User interface change data
- - -
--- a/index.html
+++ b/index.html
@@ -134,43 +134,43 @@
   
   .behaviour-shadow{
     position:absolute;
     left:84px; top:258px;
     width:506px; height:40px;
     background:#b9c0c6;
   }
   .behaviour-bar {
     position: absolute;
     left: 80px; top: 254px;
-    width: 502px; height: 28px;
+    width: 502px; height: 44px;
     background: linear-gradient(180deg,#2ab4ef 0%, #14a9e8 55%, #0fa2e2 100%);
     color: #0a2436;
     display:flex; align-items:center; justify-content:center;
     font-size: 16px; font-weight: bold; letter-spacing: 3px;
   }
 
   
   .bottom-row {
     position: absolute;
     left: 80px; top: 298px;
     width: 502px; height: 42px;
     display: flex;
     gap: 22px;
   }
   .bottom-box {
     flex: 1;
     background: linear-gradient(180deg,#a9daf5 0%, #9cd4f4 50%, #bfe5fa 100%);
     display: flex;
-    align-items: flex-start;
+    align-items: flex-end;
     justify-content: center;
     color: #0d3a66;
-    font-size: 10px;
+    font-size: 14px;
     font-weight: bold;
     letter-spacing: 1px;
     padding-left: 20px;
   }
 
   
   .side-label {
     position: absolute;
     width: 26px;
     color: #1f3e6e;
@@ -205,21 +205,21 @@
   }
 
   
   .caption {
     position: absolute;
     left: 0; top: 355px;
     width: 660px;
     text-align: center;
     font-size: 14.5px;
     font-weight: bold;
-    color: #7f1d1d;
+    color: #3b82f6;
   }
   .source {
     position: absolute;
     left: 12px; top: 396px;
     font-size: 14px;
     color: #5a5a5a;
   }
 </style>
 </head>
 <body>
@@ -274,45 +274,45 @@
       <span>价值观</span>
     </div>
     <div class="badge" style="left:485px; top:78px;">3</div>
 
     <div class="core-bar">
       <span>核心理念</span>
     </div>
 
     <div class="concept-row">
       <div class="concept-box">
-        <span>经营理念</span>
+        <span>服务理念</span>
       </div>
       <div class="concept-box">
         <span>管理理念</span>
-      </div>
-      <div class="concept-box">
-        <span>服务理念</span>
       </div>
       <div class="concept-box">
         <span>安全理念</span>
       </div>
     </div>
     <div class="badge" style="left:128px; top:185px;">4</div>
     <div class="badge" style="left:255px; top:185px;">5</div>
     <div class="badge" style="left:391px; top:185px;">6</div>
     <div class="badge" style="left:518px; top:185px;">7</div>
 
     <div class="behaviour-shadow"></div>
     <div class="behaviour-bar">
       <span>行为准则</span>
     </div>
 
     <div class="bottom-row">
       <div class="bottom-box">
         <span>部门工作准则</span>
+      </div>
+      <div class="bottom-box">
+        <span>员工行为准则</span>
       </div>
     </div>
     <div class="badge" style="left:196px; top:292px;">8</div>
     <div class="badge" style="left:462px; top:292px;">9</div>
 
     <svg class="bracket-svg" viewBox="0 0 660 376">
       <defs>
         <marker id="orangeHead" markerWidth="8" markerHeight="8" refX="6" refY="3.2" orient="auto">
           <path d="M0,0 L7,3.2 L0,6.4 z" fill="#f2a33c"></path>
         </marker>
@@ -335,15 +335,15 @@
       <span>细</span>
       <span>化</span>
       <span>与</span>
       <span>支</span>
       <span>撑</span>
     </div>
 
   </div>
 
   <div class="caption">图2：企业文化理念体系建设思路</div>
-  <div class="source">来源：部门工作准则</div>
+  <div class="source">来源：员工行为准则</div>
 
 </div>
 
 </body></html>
- - -
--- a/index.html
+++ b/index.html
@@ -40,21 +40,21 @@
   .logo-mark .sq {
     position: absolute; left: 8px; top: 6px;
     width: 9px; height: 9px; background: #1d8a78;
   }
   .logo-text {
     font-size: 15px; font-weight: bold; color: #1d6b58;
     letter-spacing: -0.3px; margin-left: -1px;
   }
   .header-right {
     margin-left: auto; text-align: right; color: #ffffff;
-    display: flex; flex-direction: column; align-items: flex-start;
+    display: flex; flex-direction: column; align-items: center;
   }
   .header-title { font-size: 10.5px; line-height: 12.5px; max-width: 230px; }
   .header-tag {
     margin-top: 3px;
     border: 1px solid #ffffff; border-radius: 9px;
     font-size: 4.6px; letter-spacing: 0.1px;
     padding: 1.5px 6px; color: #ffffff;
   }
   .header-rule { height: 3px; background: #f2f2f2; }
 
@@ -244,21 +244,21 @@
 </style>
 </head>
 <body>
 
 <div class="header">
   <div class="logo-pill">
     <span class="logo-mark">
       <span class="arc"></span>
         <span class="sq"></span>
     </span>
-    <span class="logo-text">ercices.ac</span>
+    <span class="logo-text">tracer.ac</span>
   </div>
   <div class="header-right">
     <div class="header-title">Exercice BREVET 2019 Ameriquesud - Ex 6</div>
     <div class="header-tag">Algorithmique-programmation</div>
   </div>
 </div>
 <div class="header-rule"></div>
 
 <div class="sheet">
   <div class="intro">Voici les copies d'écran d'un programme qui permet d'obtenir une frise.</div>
- - -
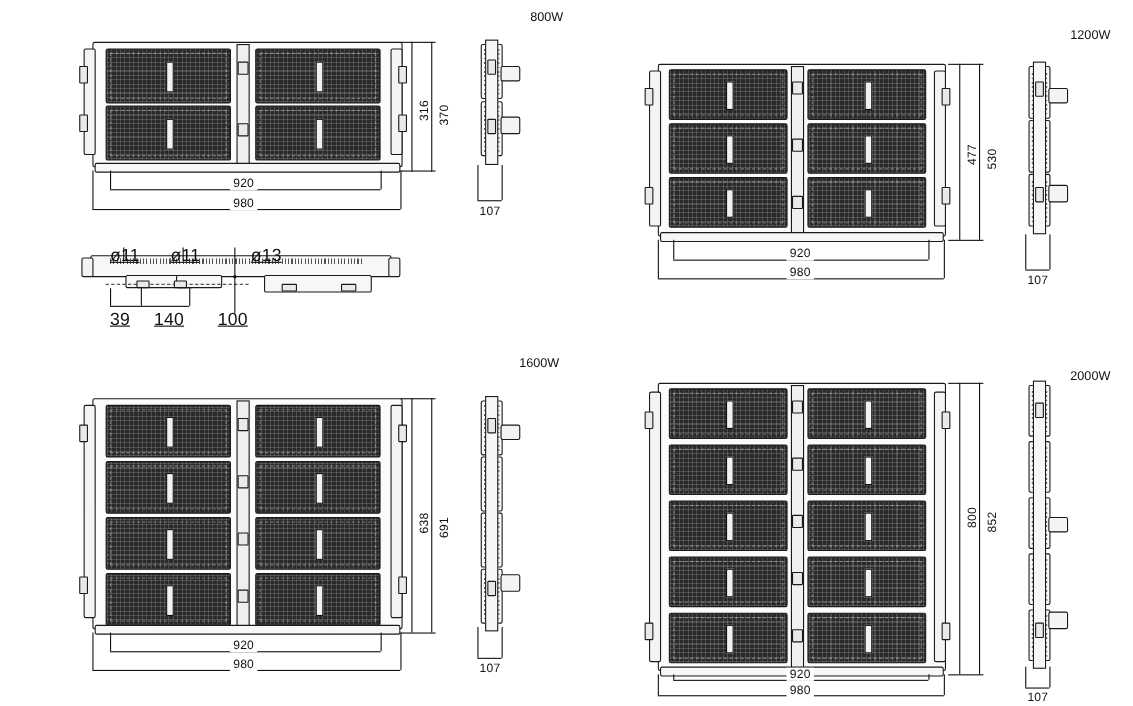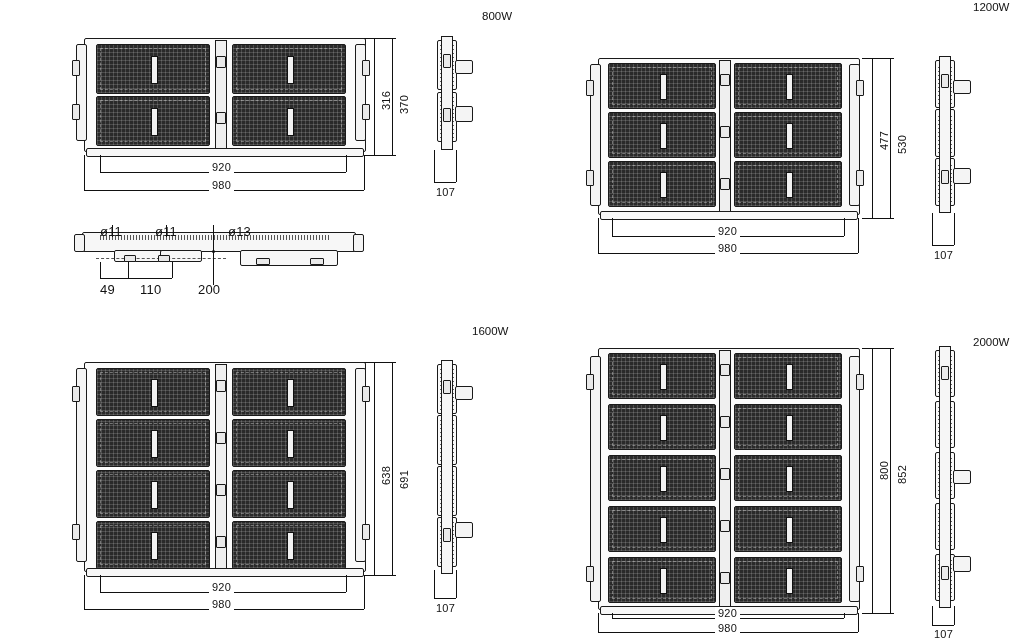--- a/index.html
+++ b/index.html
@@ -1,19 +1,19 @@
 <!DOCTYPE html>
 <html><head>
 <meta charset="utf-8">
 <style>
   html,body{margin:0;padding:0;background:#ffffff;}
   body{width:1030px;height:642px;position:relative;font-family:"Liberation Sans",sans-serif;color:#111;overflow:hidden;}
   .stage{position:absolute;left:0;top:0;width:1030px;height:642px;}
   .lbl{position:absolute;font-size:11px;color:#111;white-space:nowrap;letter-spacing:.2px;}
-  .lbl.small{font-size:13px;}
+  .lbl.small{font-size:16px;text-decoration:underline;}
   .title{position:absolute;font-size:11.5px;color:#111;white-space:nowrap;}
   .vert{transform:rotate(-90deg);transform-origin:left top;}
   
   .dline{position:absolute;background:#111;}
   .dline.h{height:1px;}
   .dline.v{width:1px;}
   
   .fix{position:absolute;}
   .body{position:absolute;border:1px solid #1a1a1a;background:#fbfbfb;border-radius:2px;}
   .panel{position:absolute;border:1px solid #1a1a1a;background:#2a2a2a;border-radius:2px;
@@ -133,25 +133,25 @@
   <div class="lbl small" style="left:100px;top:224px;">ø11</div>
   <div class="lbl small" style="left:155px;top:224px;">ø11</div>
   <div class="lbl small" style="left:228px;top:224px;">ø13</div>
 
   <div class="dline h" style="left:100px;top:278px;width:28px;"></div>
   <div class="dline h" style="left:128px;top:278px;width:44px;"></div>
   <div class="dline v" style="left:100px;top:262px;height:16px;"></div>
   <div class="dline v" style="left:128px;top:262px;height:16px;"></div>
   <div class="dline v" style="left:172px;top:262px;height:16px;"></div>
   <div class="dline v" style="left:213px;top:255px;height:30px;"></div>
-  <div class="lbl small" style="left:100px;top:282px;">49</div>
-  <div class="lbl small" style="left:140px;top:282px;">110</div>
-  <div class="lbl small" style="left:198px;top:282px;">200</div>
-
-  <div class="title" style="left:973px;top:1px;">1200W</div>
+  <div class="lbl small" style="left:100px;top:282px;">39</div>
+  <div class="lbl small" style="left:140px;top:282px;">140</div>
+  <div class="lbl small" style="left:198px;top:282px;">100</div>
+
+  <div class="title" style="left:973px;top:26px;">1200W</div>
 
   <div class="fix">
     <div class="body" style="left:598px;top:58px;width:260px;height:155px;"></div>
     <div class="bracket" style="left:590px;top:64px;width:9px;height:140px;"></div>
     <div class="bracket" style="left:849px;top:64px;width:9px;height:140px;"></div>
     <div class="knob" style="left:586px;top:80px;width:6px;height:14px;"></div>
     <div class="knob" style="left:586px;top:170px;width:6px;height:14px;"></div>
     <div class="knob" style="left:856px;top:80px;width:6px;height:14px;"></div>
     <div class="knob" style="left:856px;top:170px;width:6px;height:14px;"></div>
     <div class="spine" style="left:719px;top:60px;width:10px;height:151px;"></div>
- - -
The expected answer is a copy of each line in the records that holds the word "small".

-  .lbl.small{font-size:13px;}
+  .lbl.small{font-size:16px;text-decoration:underline;}
   <div class="lbl small" style="left:100px;top:224px;">ø11</div>
   <div class="lbl small" style="left:155px;top:224px;">ø11</div>
   <div class="lbl small" style="left:228px;top:224px;">ø13</div>
-  <div class="lbl small" style="left:100px;top:282px;">49</div>
-  <div class="lbl small" style="left:140px;top:282px;">110</div>
-  <div class="lbl small" style="left:198px;top:282px;">200</div>
+  <div class="lbl small" style="left:100px;top:282px;">39</div>
+  <div class="lbl small" style="left:140px;top:282px;">140</div>
+  <div class="lbl small" style="left:198px;top:282px;">100</div>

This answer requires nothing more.